Durant cette période, Victor se rapprocha politiquement du Mouvement de libération du peuple (MLP), sans que l'on sache avec certitude s'il en fut membre. Ce mouvement était issu du Mouvement populaire des familles (MPF), qui, lors du congrès de Nancy d'octobre 1950, assuma l'évolution de ses activités, devenant plus politiques. Cela entraîna en octobre 1951 une scission des militants, qui voulaient continuer à s'investir dans des activités davantage sociales que politiques, qui créèrent le Mouvement de libération ouvrière (MLO). Ce fut aussi à cette période que Victor adhéra à la CGT, malgré le rôle ambigu que, selon lui, jouait ce syndicat à Osséja ; ainsi, par exemple, la bataille sur les salaires se résumait à exiger une augmentation du nombre d’heures supplémentaires (laissant ainsi travailler les employés jusqu’à 54 heures par semaine, dont près d’¼ en heures supplémentaires) plutôt que de lutter pour une augmentation des salaires. Ses prises de position, aussi bien sociales que religieuses ou politiques (opposition à la guerre d’Algérie) firent qu’il obtient difficilement sa carte d’adhérent. Il ne se sentait soutenu que par Jacques Noël. Cependant, dans les années 1960, il fut élu au conseil syndical du personnel hospitalier de Cerdagne, et même secrétaire adjoint de ce conseil.
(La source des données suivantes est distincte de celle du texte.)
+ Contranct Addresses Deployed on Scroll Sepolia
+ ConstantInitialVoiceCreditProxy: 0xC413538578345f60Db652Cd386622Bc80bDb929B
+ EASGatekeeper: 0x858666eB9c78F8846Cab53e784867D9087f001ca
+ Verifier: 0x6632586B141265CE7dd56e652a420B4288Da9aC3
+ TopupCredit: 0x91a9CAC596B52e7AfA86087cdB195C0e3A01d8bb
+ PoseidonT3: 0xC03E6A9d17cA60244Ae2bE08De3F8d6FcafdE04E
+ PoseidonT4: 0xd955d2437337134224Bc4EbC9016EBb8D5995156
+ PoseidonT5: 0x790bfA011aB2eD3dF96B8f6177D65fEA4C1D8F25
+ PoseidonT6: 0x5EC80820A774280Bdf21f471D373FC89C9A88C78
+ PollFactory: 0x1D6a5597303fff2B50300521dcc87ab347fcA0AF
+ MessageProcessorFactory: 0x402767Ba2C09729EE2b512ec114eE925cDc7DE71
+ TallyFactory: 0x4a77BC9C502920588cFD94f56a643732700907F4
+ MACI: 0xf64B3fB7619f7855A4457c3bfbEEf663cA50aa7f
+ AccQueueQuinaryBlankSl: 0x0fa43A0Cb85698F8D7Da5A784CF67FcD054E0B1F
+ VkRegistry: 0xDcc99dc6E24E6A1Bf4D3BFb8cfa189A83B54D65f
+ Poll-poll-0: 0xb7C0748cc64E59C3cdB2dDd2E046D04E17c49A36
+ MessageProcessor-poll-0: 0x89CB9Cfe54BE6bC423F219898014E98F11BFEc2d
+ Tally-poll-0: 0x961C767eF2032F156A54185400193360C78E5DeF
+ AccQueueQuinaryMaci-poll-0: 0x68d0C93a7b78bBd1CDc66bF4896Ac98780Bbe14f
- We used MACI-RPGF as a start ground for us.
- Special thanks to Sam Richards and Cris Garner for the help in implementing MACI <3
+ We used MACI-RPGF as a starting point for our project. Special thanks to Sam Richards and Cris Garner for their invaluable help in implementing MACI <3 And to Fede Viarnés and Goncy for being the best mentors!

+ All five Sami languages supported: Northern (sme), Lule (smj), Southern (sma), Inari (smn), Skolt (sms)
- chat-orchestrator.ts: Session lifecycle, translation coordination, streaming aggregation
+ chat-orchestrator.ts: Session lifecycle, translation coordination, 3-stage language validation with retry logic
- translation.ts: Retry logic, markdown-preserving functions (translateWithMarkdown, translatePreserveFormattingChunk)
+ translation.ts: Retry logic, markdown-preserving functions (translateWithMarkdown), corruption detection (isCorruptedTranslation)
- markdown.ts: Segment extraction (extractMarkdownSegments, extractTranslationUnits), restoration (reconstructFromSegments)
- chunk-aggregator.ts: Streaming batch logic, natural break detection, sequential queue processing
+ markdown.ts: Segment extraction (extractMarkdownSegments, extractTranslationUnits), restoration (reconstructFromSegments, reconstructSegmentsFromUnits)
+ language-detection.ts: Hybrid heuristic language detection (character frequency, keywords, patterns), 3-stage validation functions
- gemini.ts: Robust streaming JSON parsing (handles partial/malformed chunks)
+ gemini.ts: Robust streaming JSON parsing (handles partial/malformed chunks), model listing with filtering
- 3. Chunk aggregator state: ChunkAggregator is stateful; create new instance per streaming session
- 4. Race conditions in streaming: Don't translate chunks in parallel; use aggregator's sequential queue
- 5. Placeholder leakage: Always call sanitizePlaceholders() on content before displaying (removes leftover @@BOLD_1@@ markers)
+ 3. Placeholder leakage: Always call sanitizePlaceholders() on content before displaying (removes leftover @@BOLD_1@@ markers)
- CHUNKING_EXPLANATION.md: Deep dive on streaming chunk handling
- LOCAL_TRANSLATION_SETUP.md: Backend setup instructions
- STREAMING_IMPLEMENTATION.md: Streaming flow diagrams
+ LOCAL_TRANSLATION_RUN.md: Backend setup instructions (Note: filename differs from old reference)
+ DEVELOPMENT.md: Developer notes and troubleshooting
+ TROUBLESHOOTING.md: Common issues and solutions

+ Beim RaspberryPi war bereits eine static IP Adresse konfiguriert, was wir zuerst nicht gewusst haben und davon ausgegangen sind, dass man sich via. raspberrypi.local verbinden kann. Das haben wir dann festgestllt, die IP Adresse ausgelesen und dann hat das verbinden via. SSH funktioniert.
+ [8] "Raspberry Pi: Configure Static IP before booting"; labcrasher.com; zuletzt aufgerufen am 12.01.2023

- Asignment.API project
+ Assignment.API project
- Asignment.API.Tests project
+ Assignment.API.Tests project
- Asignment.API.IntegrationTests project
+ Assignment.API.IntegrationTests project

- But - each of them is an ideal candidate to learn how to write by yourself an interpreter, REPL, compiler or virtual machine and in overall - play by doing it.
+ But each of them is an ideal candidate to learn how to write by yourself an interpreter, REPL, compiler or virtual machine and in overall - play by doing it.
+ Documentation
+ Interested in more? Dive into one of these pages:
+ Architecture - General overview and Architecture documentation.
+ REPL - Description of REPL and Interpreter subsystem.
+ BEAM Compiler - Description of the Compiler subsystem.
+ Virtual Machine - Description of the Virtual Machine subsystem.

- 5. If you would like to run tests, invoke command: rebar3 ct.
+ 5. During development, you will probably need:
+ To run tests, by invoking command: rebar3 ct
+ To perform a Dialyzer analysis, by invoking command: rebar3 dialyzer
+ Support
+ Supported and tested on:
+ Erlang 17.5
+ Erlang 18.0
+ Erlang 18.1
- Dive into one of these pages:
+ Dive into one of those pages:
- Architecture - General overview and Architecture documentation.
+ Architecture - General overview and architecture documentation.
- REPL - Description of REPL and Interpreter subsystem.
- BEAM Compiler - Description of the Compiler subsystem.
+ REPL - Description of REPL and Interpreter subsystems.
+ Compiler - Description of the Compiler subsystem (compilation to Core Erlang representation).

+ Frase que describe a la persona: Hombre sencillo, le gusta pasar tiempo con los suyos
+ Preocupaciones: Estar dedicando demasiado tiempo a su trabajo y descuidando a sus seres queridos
Mais, en mai 1968, il démissionna de ses mandats de secrétaire adjoint et de membre du conseil syndical CGT du personnel hospitalier d’Osséja. Ses désaccords avec les responsables locaux du syndicat (Peytavi et Oriol) lui semblaient insurmontables, d’autant plus qu’il pensait que la majorité des syndiqués leur donnait raison.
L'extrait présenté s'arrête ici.